**Work request**
Apart from the pictures, every line below needs to be reproduced verbatim.

(Items from a dataset)
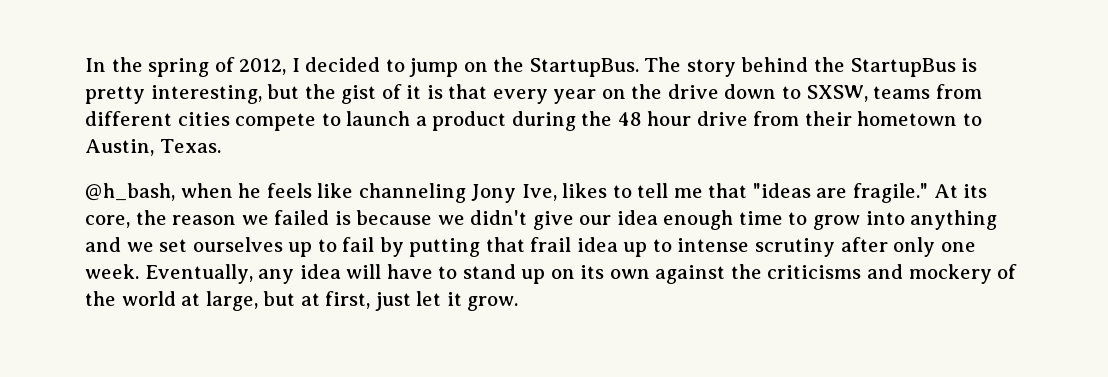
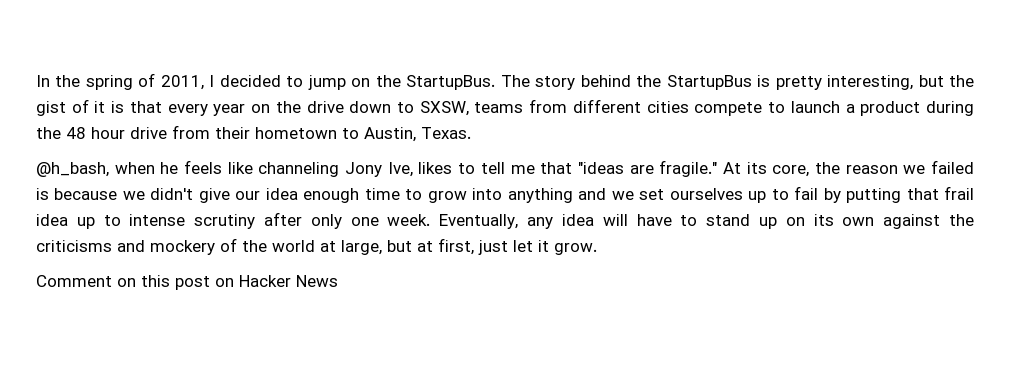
[239,58,287,75] 2012, -> [160,75,204,90] 2011,
(519, 303) none -> [36,275,338,290] // Comment on this post on Hacker News

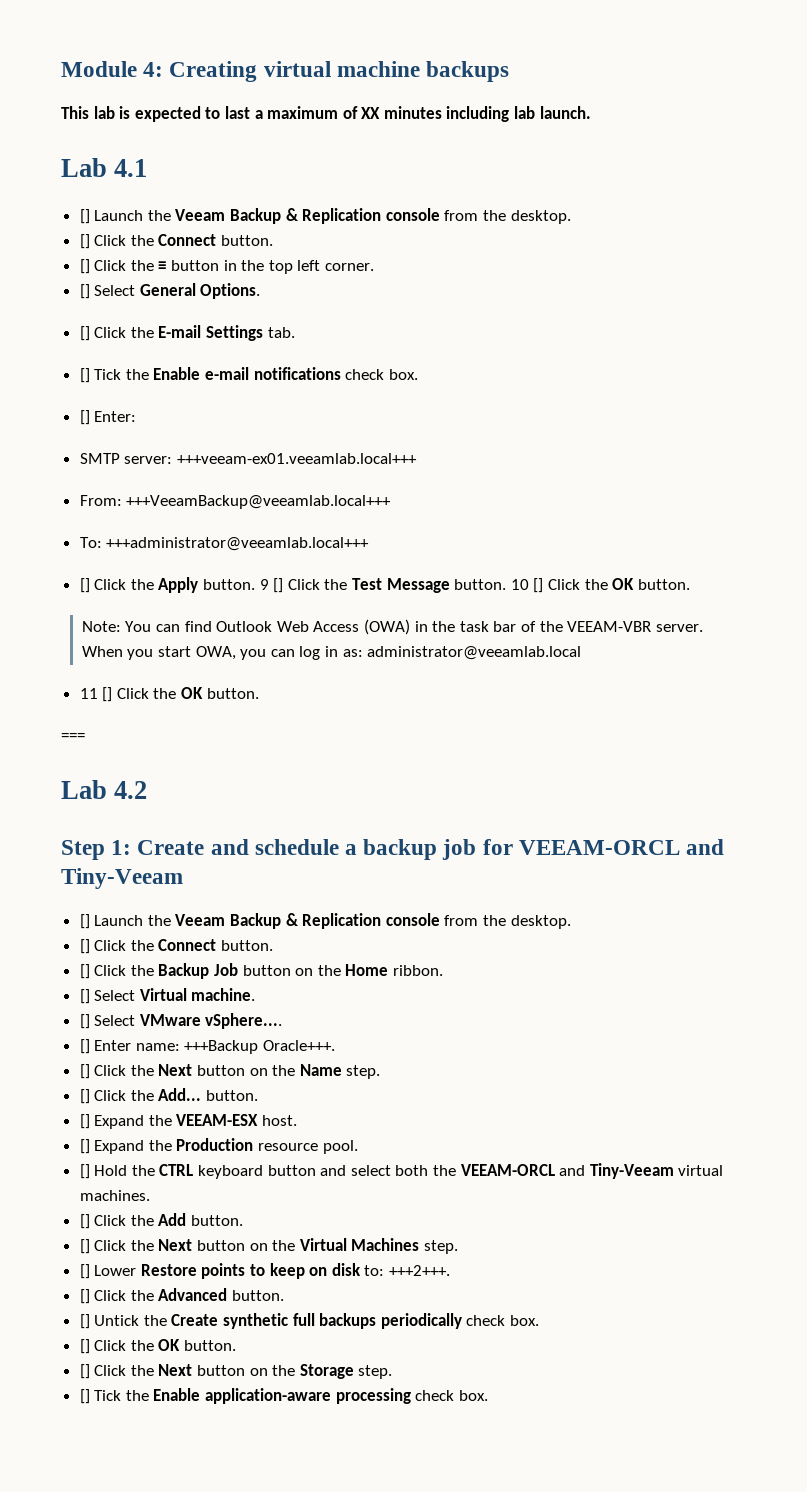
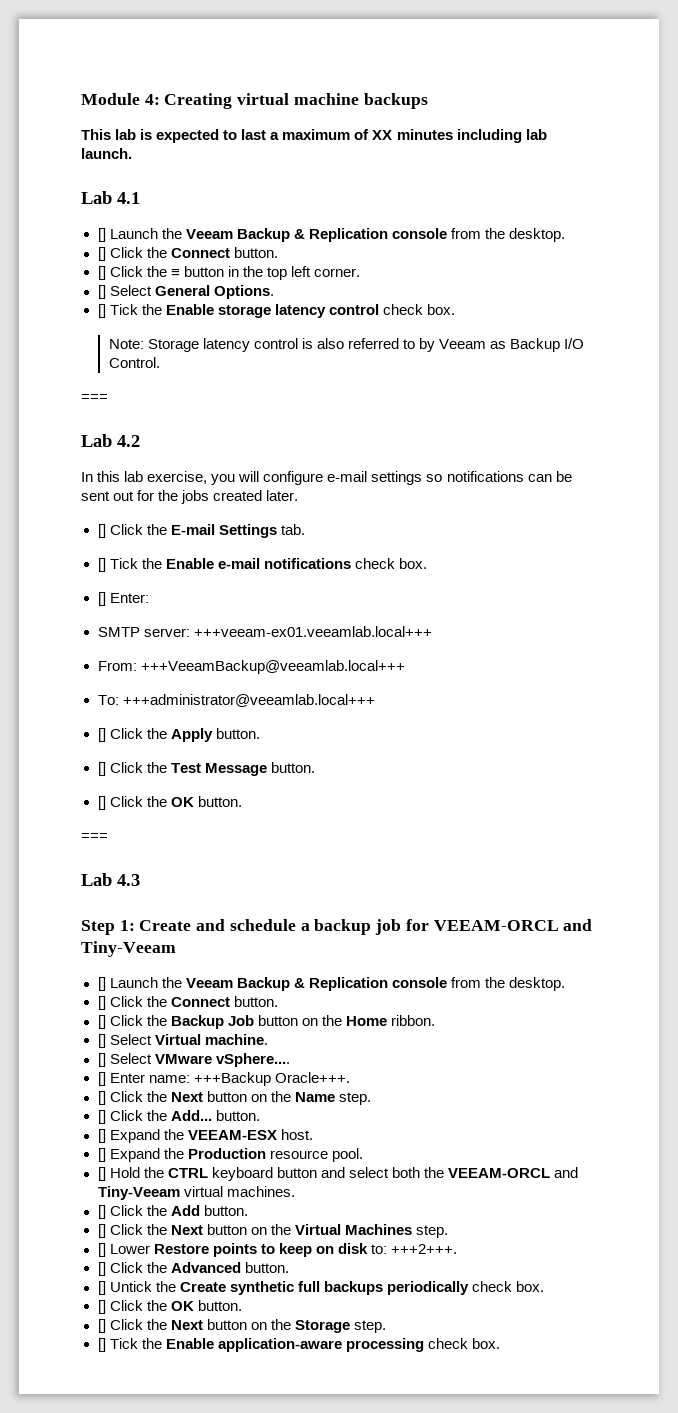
(261, 291) none -> [97,304,455,318] [108,338,585,352] [108,357,160,368] [81,394,108,402] [81,434,140,447] [81,471,572,485] [81,490,299,504] // [] Tick the Enable storage latency control check box. // Note: Storage latency control is also referred to by Veeam as Backup I/O Control. // === // Lab 4.2 // In this lab exercise, you will configure e-mail settings so notifications can be sent out for the jobs created later.
[259,579,269,590] 9 -> (260, 733) //
[510,578,690,593] [81,619,703,635] [81,646,582,660] [79,688,98,699] 10 [] Click the OK button. // Note: You can find Outlook Web Access (OWA) in the task bar of the VEEAM-VBR server. When you start OWA, you can log in as: administrator@veeamlab.local // 11 -> (315, 767) //
[114,781,148,799] 4.2 -> [117,874,140,886] 4.3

**Reply to the exercise**
[239,58,287,75] 2012, -> [160,75,204,90] 2011,
(519, 303) none -> [36,275,338,290] // Comment on this post on Hacker News

(261, 291) none -> [97,304,455,318] [108,338,585,352] [108,357,160,368] [81,394,108,402] [81,434,140,447] [81,471,572,485] [81,490,299,504] // [] Tick the Enable storage latency control check box. // Note: Storage latency control is also referred to by Veeam as Backup I/O Control. // === // Lab 4.2 // In this lab exercise, you will configure e-mail settings so notifications can be sent out for the jobs created later.
[259,579,269,590] 9 -> (260, 733) //
[510,578,690,593] [81,619,703,635] [81,646,582,660] [79,688,98,699] 10 [] Click the OK button. // Note: You can find Outlook Web Access (OWA) in the task bar of the VEEAM-VBR server. When you start OWA, you can log in as: administrator@veeamlab.local // 11 -> (315, 767) //
[114,781,148,799] 4.2 -> [117,874,140,886] 4.3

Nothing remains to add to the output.